- [About this task]:
If a line in the records below contains the word "Оплата", copy it out.

--- Entries shown Enclosed Below ---

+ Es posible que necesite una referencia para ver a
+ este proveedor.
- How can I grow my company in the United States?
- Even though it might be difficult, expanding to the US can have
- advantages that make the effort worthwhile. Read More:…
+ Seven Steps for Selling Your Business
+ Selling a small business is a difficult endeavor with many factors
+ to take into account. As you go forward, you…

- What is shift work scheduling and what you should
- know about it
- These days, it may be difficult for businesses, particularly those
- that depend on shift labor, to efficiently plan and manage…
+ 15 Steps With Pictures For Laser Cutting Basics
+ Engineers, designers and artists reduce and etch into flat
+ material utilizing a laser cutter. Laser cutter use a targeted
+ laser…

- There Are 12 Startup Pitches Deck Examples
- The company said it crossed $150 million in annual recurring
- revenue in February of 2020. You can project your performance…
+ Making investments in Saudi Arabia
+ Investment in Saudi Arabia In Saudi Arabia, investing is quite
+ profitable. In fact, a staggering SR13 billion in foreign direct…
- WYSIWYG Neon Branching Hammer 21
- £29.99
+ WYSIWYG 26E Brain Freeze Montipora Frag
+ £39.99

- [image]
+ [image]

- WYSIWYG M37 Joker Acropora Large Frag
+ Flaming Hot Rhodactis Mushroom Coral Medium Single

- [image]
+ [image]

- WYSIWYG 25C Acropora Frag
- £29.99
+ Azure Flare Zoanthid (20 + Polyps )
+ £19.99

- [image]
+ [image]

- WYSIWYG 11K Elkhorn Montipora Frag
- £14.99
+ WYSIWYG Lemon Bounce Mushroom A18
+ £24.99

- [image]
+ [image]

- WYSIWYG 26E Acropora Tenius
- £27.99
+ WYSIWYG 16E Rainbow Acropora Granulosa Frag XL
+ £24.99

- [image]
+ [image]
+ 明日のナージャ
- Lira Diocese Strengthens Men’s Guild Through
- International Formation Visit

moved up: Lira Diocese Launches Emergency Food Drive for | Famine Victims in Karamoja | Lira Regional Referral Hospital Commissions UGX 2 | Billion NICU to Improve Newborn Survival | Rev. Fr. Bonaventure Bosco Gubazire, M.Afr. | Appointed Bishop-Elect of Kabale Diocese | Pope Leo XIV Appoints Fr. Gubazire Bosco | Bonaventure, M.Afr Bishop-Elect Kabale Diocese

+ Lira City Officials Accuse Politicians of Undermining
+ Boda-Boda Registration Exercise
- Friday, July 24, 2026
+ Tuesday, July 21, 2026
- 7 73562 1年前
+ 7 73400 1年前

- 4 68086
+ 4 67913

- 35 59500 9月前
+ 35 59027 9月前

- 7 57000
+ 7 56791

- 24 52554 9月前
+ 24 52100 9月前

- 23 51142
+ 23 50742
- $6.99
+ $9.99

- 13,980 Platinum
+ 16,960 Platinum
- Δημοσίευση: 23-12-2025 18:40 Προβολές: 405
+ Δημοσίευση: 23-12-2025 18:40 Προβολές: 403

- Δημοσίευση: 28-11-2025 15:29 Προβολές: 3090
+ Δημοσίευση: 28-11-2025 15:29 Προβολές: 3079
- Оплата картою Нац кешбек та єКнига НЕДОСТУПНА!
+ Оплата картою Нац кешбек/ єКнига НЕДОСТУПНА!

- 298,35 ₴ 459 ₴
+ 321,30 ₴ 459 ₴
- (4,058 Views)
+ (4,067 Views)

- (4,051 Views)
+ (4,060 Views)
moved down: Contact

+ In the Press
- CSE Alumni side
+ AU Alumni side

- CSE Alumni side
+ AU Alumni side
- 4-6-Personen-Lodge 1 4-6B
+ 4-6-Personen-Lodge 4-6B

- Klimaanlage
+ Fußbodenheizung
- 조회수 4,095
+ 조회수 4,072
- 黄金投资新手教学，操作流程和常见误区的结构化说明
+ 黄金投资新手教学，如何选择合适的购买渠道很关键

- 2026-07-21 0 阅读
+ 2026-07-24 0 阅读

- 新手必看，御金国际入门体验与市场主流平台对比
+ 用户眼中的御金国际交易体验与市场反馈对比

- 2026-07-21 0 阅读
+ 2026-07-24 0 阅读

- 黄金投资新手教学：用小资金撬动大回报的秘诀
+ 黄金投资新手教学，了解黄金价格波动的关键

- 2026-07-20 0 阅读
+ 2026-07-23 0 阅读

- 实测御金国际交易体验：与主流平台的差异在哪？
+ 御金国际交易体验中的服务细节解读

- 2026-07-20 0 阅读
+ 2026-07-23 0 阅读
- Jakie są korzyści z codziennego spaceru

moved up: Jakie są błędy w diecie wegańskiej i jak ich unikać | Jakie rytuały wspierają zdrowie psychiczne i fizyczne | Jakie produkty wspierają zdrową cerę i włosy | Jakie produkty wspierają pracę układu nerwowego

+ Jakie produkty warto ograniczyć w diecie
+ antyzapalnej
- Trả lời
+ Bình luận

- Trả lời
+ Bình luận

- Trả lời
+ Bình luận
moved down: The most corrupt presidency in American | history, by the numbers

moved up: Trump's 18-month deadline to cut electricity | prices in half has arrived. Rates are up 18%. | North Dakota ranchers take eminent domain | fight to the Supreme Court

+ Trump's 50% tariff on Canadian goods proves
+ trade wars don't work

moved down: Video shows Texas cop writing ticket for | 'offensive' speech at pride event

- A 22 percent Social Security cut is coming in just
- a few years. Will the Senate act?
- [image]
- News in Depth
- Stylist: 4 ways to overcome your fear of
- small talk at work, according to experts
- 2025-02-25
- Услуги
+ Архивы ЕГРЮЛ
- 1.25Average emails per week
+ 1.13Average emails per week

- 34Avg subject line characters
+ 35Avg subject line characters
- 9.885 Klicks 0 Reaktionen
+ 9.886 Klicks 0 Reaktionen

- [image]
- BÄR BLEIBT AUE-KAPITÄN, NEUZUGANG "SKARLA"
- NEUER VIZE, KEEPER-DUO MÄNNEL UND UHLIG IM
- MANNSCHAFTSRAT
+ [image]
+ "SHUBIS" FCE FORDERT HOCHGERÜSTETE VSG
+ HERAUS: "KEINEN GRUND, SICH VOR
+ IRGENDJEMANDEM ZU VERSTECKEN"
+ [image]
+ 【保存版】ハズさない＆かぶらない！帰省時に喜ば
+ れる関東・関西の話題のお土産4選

--- End of Enclosed Entries shown ---

- [Output]:
- Оплата картою Нац кешбек та єКнига НЕДОСТУПНА!
+ Оплата картою Нац кешбек/ єКнига НЕДОСТУПНА!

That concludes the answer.